[Start of Attachment]

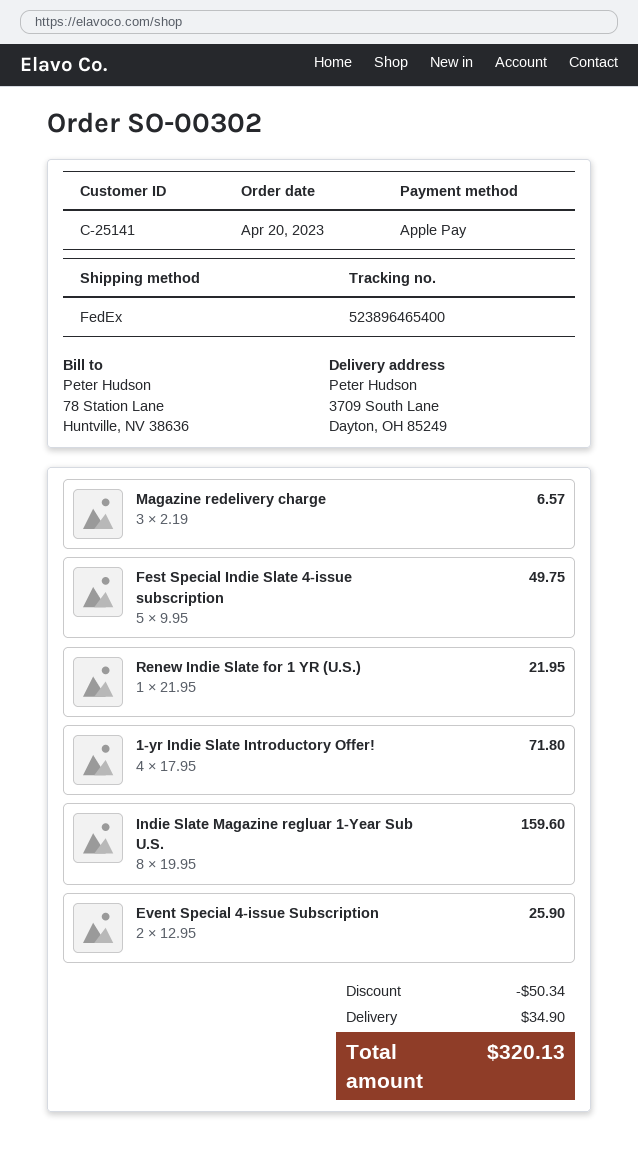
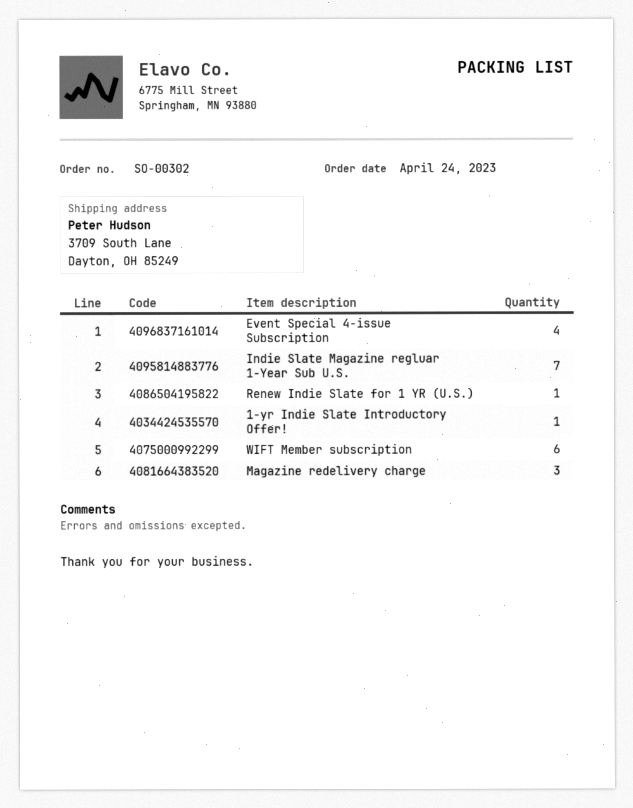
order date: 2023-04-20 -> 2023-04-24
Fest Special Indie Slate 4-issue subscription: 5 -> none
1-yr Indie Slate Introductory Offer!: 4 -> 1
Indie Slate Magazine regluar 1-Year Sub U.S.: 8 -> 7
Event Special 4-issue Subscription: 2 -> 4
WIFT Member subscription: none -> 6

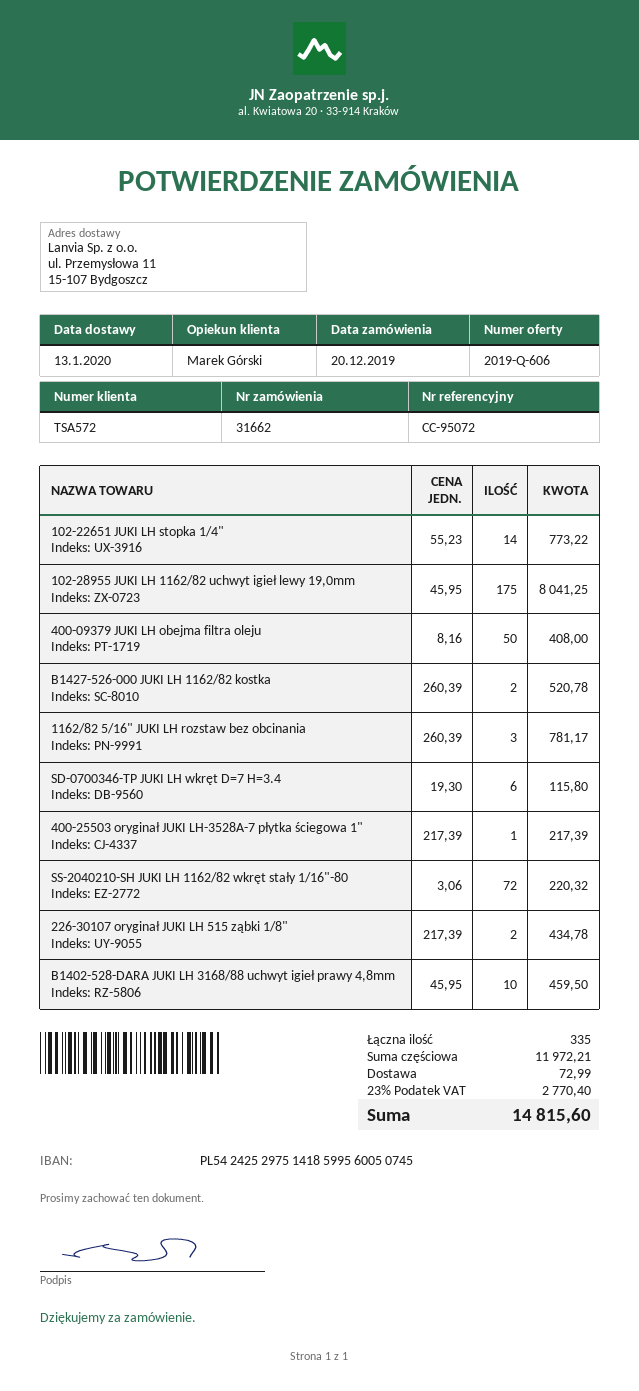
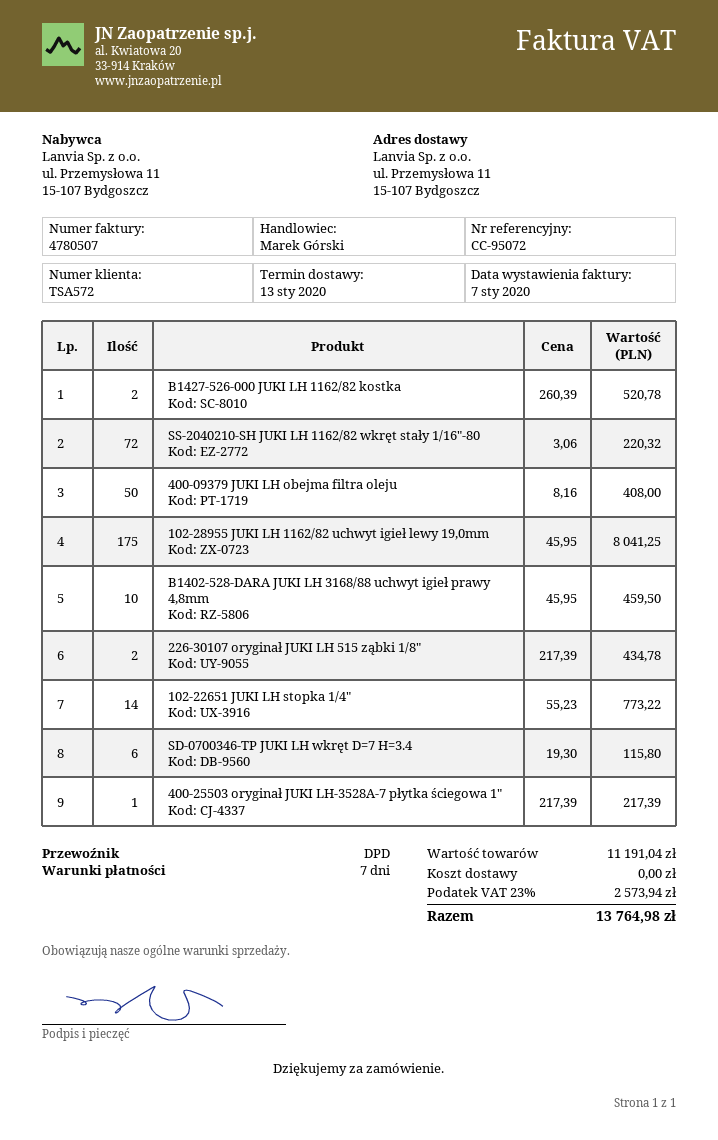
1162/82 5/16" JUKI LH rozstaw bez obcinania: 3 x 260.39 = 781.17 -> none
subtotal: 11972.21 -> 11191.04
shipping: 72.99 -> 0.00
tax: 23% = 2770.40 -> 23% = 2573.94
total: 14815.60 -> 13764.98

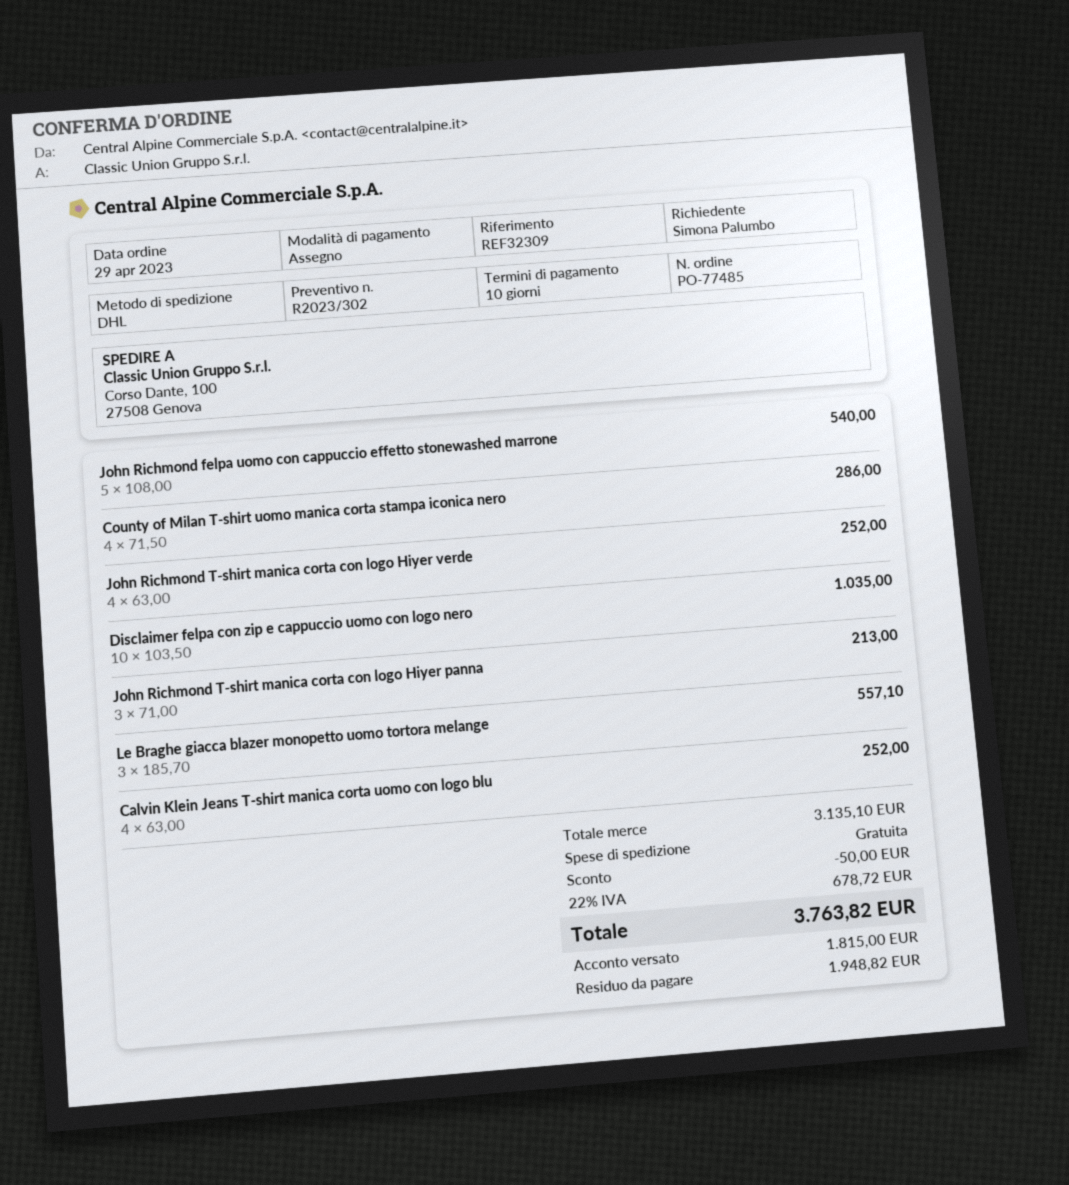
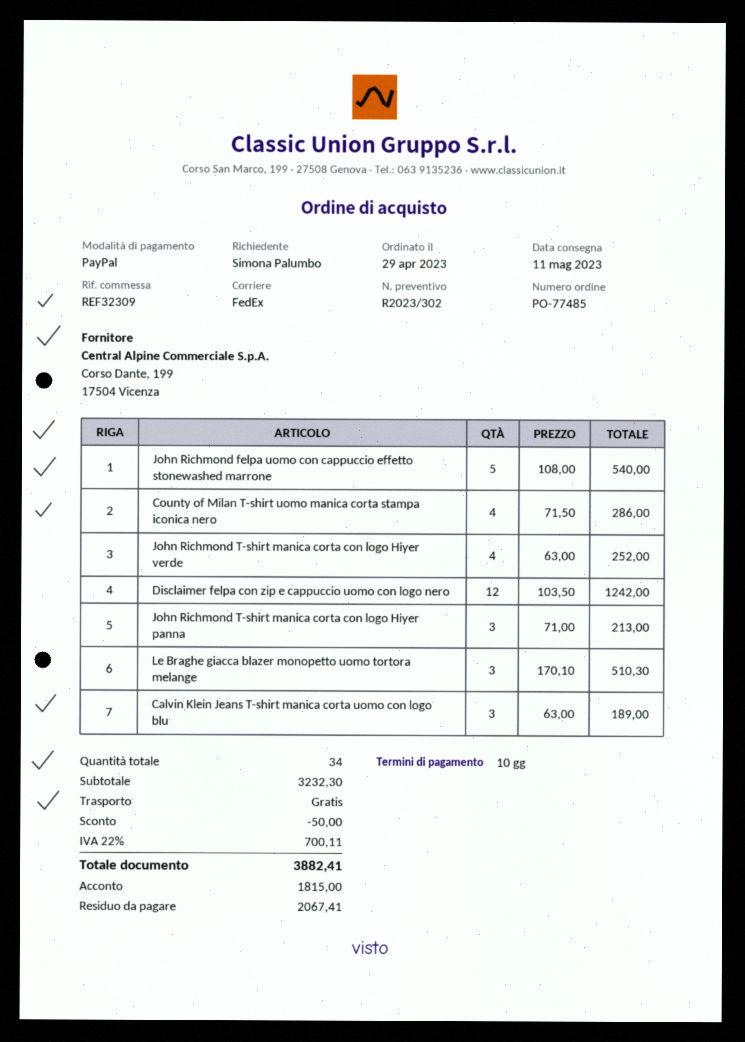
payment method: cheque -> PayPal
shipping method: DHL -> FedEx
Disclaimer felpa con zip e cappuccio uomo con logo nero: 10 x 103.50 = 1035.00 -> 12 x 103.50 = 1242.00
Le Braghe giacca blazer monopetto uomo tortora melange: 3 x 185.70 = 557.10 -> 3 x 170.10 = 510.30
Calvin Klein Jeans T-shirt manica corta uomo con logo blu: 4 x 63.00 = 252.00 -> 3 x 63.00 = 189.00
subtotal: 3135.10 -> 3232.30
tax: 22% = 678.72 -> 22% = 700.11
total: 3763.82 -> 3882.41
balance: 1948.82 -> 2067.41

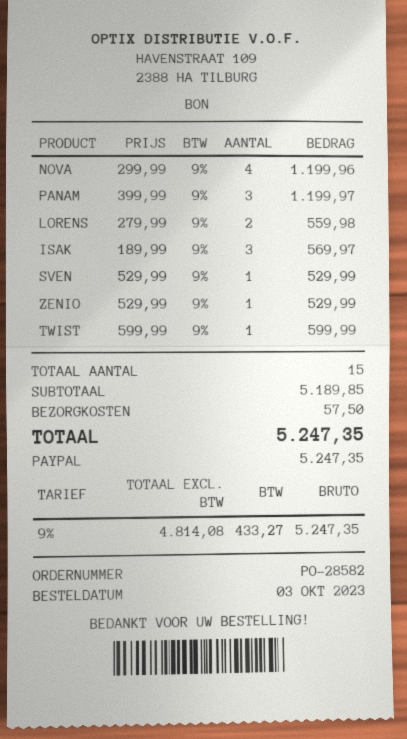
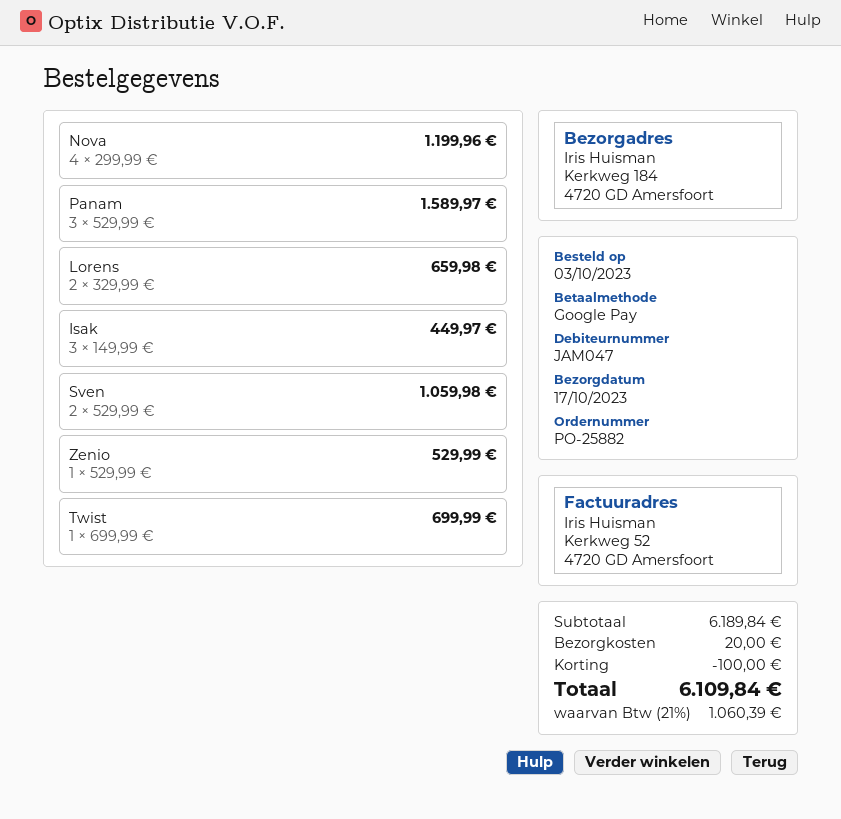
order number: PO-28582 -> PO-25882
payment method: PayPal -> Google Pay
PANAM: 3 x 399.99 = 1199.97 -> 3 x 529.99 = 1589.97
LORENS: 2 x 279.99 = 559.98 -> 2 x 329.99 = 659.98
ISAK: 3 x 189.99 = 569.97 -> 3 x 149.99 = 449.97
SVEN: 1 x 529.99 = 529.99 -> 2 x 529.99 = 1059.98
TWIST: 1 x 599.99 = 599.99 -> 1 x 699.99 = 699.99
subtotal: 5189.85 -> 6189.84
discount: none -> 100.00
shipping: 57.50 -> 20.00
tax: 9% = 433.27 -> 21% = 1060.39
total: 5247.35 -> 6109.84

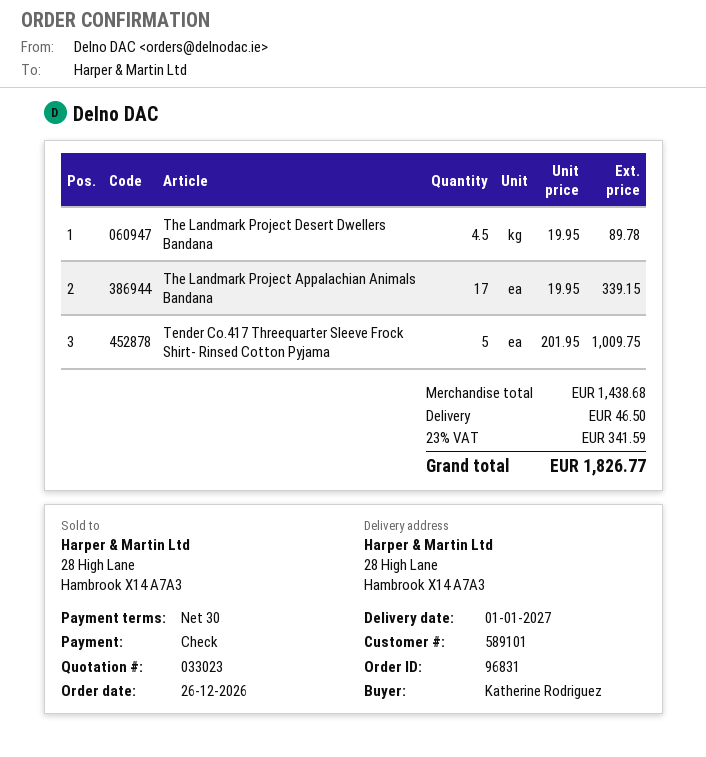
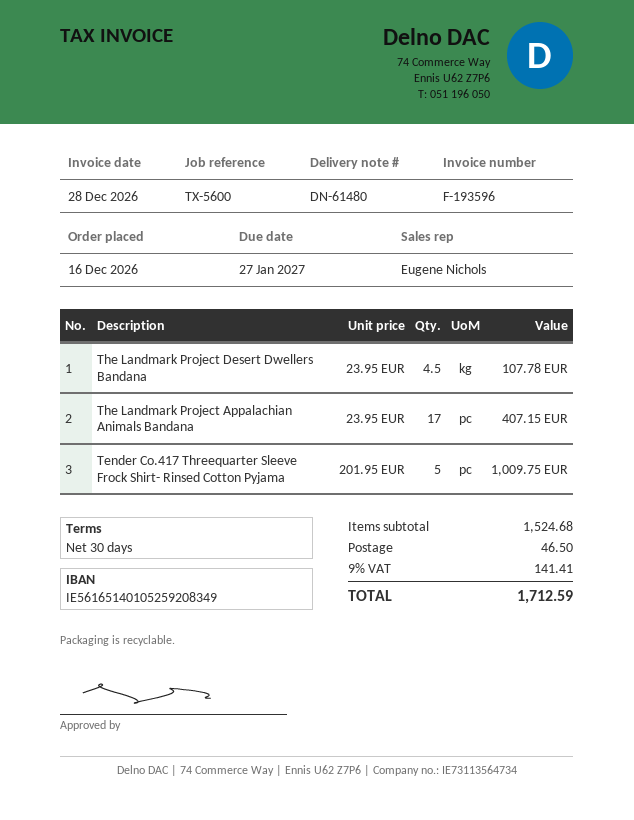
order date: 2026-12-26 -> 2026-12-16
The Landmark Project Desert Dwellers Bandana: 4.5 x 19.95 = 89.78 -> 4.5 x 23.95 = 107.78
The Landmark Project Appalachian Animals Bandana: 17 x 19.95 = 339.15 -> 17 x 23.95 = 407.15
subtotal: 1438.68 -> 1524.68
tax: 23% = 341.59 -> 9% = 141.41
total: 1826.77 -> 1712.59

[End of Attachment]

* [Activity] Restate the entire listing word for word, excluding pictures.

* [Answer to the exercise]
order date: 2023-04-20 -> 2023-04-24
Fest Special Indie Slate 4-issue subscription: 5 -> none
1-yr Indie Slate Introductory Offer!: 4 -> 1
Indie Slate Magazine regluar 1-Year Sub U.S.: 8 -> 7
Event Special 4-issue Subscription: 2 -> 4
WIFT Member subscription: none -> 6

1162/82 5/16" JUKI LH rozstaw bez obcinania: 3 x 260.39 = 781.17 -> none
subtotal: 11972.21 -> 11191.04
shipping: 72.99 -> 0.00
tax: 23% = 2770.40 -> 23% = 2573.94
total: 14815.60 -> 13764.98

payment method: cheque -> PayPal
shipping method: DHL -> FedEx
Disclaimer felpa con zip e cappuccio uomo con logo nero: 10 x 103.50 = 1035.00 -> 12 x 103.50 = 1242.00
Le Braghe giacca blazer monopetto uomo tortora melange: 3 x 185.70 = 557.10 -> 3 x 170.10 = 510.30
Calvin Klein Jeans T-shirt manica corta uomo con logo blu: 4 x 63.00 = 252.00 -> 3 x 63.00 = 189.00
subtotal: 3135.10 -> 3232.30
tax: 22% = 678.72 -> 22% = 700.11
total: 3763.82 -> 3882.41
balance: 1948.82 -> 2067.41

order number: PO-28582 -> PO-25882
payment method: PayPal -> Google Pay
PANAM: 3 x 399.99 = 1199.97 -> 3 x 529.99 = 1589.97
LORENS: 2 x 279.99 = 559.98 -> 2 x 329.99 = 659.98
ISAK: 3 x 189.99 = 569.97 -> 3 x 149.99 = 449.97
SVEN: 1 x 529.99 = 529.99 -> 2 x 529.99 = 1059.98
TWIST: 1 x 599.99 = 599.99 -> 1 x 699.99 = 699.99
subtotal: 5189.85 -> 6189.84
discount: none -> 100.00
shipping: 57.50 -> 20.00
tax: 9% = 433.27 -> 21% = 1060.39
total: 5247.35 -> 6109.84

order date: 2026-12-26 -> 2026-12-16
The Landmark Project Desert Dwellers Bandana: 4.5 x 19.95 = 89.78 -> 4.5 x 23.95 = 107.78
The Landmark Project Appalachian Animals Bandana: 17 x 19.95 = 339.15 -> 17 x 23.95 = 407.15
subtotal: 1438.68 -> 1524.68
tax: 23% = 341.59 -> 9% = 141.41
total: 1826.77 -> 1712.59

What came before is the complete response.